Taylors Heimatort Stoke-on-Trent ist eine typische Arbeiterstadt. Rau, oft grau und unglamourös. «In Stoke kann man nicht viel machen, ausser in ein Pub zu gehen und eine gute Zeit zu haben», sagt Taylor. Auch er war zu Beginn der 1980er-Jahre oft Pfeile werfend in den Pubs anzutreffen. «Irgendwann hatte ich es satt, zu verlieren und von Leuten aufgezogen zu werden. Ich habe dann mein Leben Darts gewidmet», beschreibt er seine Anfänge.
«Hatte es satt zu verlieren»
Eric Bristow, einer der besten Spieler jener Zeit, förderte das Talent 1986 mit einem Darlehen von 10'000 Pfund. Taylor, der in einer Keramikfabrik in Stoke jahrelang für knapp 100 Pfund pro Woche Toilettenpapierhalter zusammengeschraubt hatte, begann, als Profi zu leben.

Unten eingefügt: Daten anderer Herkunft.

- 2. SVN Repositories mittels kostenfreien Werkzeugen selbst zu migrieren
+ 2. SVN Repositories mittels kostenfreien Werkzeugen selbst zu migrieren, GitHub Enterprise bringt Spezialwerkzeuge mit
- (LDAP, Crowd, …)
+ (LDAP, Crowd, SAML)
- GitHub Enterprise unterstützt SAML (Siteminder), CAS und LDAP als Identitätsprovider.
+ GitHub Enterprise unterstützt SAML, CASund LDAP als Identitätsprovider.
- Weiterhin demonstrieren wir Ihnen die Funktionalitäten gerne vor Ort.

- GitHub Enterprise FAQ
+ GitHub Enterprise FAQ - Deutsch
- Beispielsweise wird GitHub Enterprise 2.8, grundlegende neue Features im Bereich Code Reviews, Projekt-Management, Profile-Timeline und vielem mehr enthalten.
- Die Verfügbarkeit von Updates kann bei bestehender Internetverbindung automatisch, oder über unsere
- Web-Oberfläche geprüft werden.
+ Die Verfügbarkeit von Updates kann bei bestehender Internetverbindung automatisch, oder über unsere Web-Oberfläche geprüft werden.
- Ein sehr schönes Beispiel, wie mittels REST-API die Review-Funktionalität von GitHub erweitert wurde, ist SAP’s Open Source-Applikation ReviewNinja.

Mindestens sechs Stunden warf er Pfeile. Tag für Tag. Ordnete alles dem Spiel unter, verzichtete auf Alkohol – «als Säufer hast du in diesem Spiel keine Chance» –, ging früh zu Bett, arbeitete im Fitnessstudio an Kraft und Stehver mögen. In seinem ersten WM-Final 1990 bezwang Taylor als ungesetzter Aussenseiter ausgerechnet seinen Mentor Bristow. Es war das erste grosse Highlight einer Karriere, an deren Ende mindestens 216 Turniersiege, davon 16 WM-Titel, stehen werden.

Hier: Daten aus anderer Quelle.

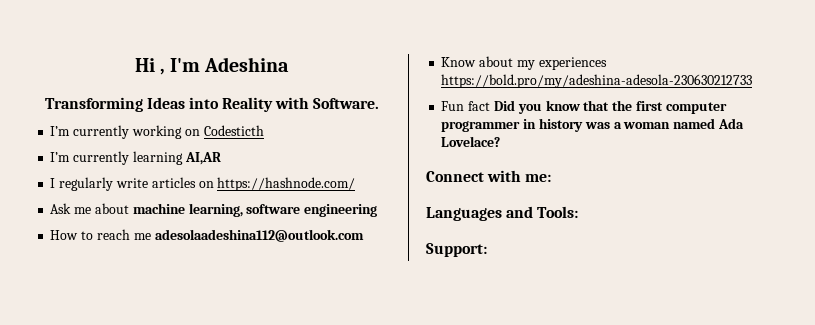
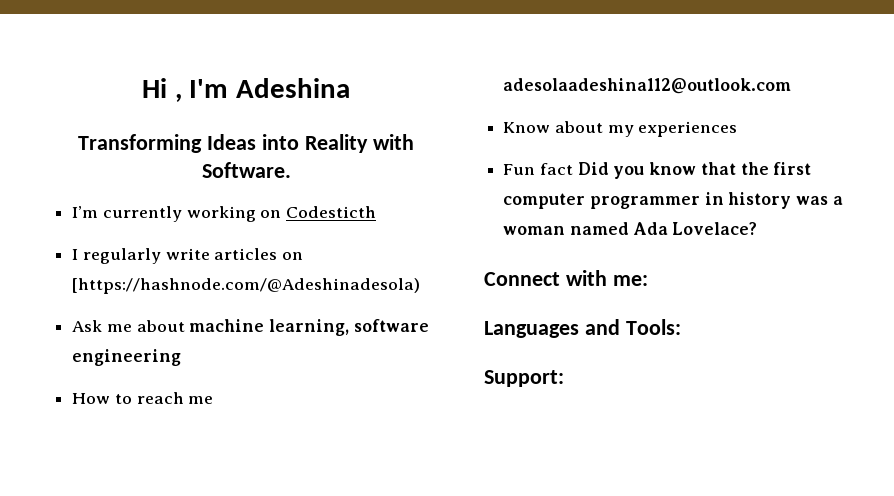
- I’m currently learning AI,AR
- I regularly write articles on https://hashnode.com/
+ I regularly write articles on [https://hashnode.com/@Adeshinadesola)
- Know about my experiences https://bold.pro/my/adeshina-adesola-230630212733
+ Know about my experiences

«Ein letzter Titel wäre für die Fans wichtiger als für mich.»
In London bestreitet Taylor an der WM sein letztes Turnier. Nach wie vor gehört die Nummer 6 der Welt zum Favoritenkreis. Der 17. WM-Titel scheint dennoch unrealistisch. Taylors Aura ist verblasst, die Gegner sind stärker als früher, sein Niveau nicht mehr jenes der besten Tage. «Mit meinem Körper kann ich keine fünf Stunden mehr im Trainingsraum stehen. Ein letzter Titel wäre für die Fans wichtiger als für mich», sagt er. In der ersten Runde am vergangenen Freitag setzte er sich nur mit Mühe durch. Am Samstag wird er sein Zweitrundenspiel absolvieren.
Jede Partie kann Taylors letzte sein. Dessen sind sich Fans und Gegner bewusst. Unlängst brach Peter Wright, die vielfach tätowierte und mit einer Punkfrisur versehene Weltnummer 2, an einem Vorbereitungsturnier zur WM im Duell mit Taylor in Tränen aus. Die Tatsache, vielleicht ein letztes Mal gegen die Ikone und den Übervater des Darts gespielt zu haben, überwältigte ihn. Noch aber hat Phil Taylor, genannt «The Power», die Kraft nicht ganz verlassen.